Analysis: Jim Muir, BBC News, Beirut
The barrels, packed with explosives, are a crude weapon, rolled out of helicopters, often from high altitude.
They're extremely inaccurate; they cause a huge blast and massive damage, often devastating entire quarters in the densely-built-up areas of Aleppo controlled by rebel forces.
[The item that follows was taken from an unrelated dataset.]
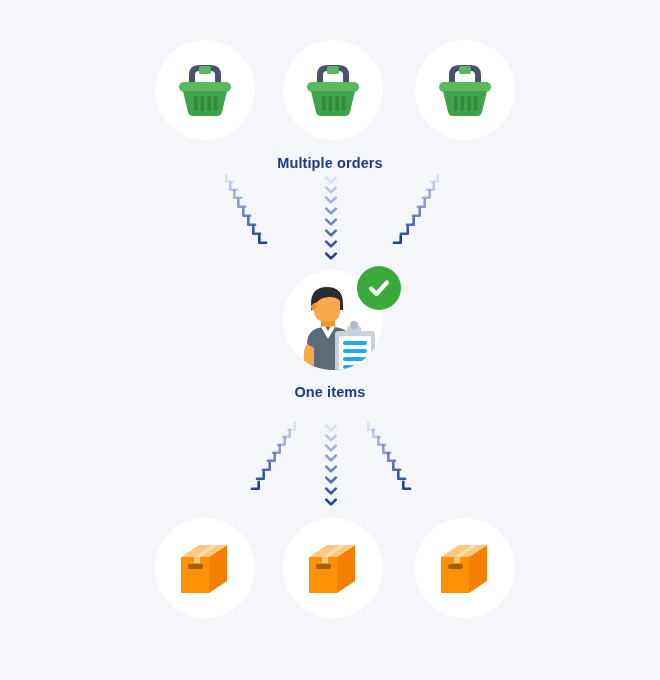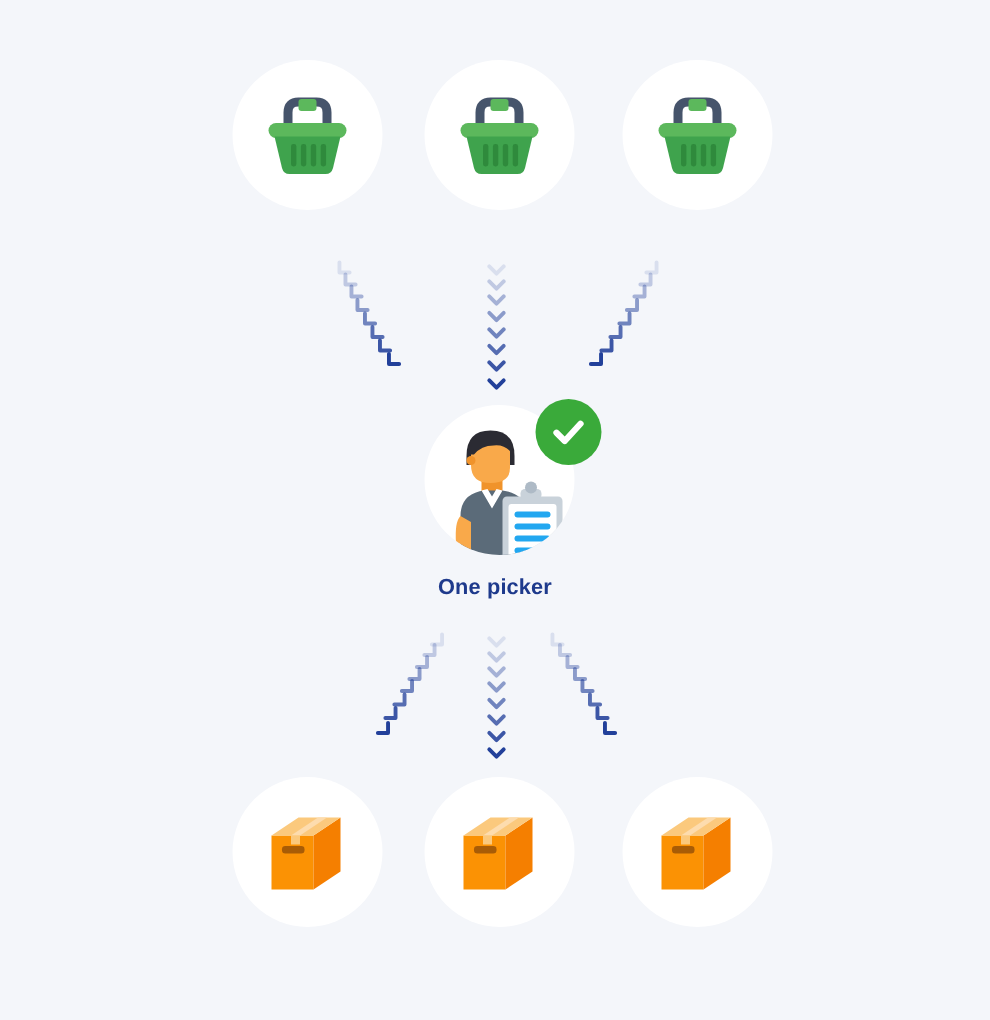"Multiple orders" div.caption { html: none -> <div>Multiple orders</div> }
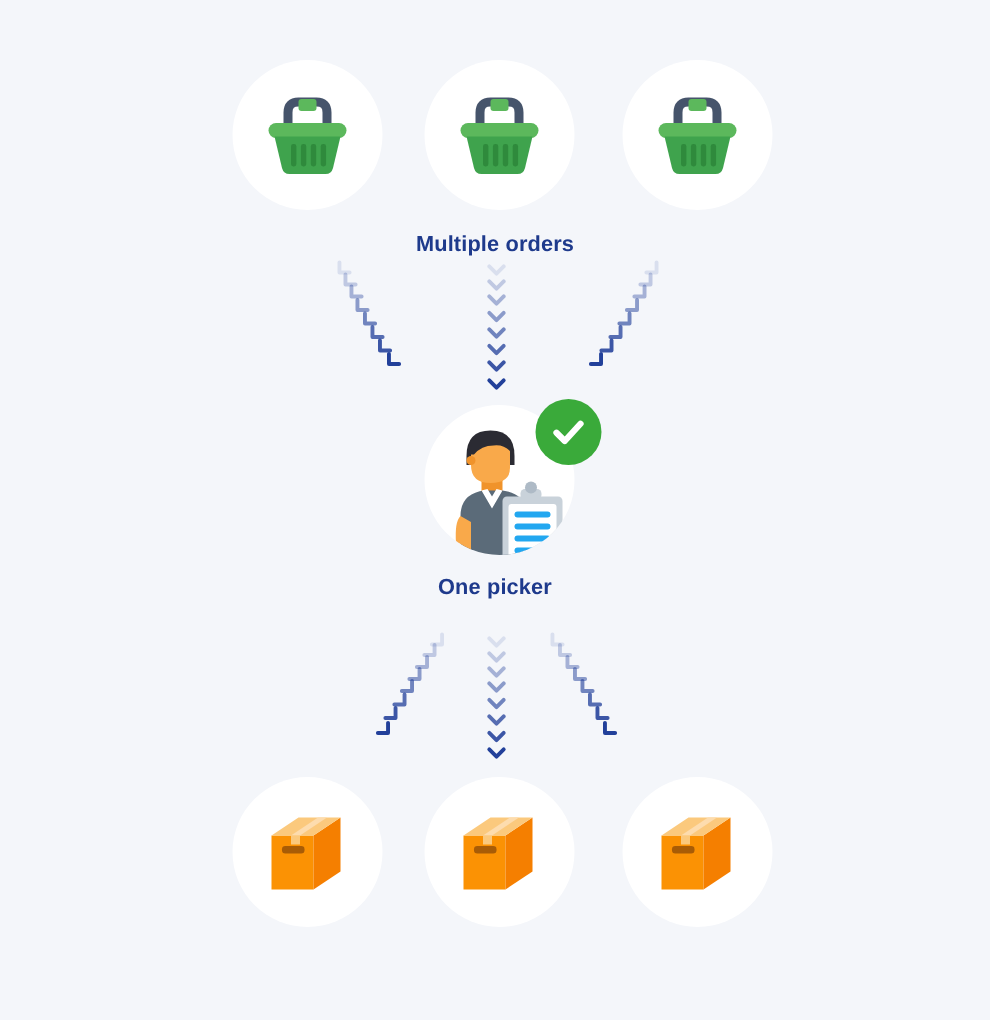"One picker" div.caption { text: picker -> items }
Underlining the complexity of the conflict now going on in Syria, the Syrian observatory has also reported that 15 Kurdish civilians, including seven children and three women, were summarily executed by fighters from the extremist Islamic State in Iraq and the Levant (ISIS), after they overran a village in the north-east of the country.
The use of shrapnel-packed barrel bombs in Aleppo and elsewhere has been condemned by international human rights groups.
The bombs are dropped from helicopters and cannot be guided or controlled.
A BBC team witnessed the effects of the weapons on Syrian civilians in rebel-held areas of Aleppo in April.
Last week government forces broke a year-long rebel siege of Aleppo's central prison.
Correspondents say the government breakthrough has cut off a major supply route for the rebels from Turkey.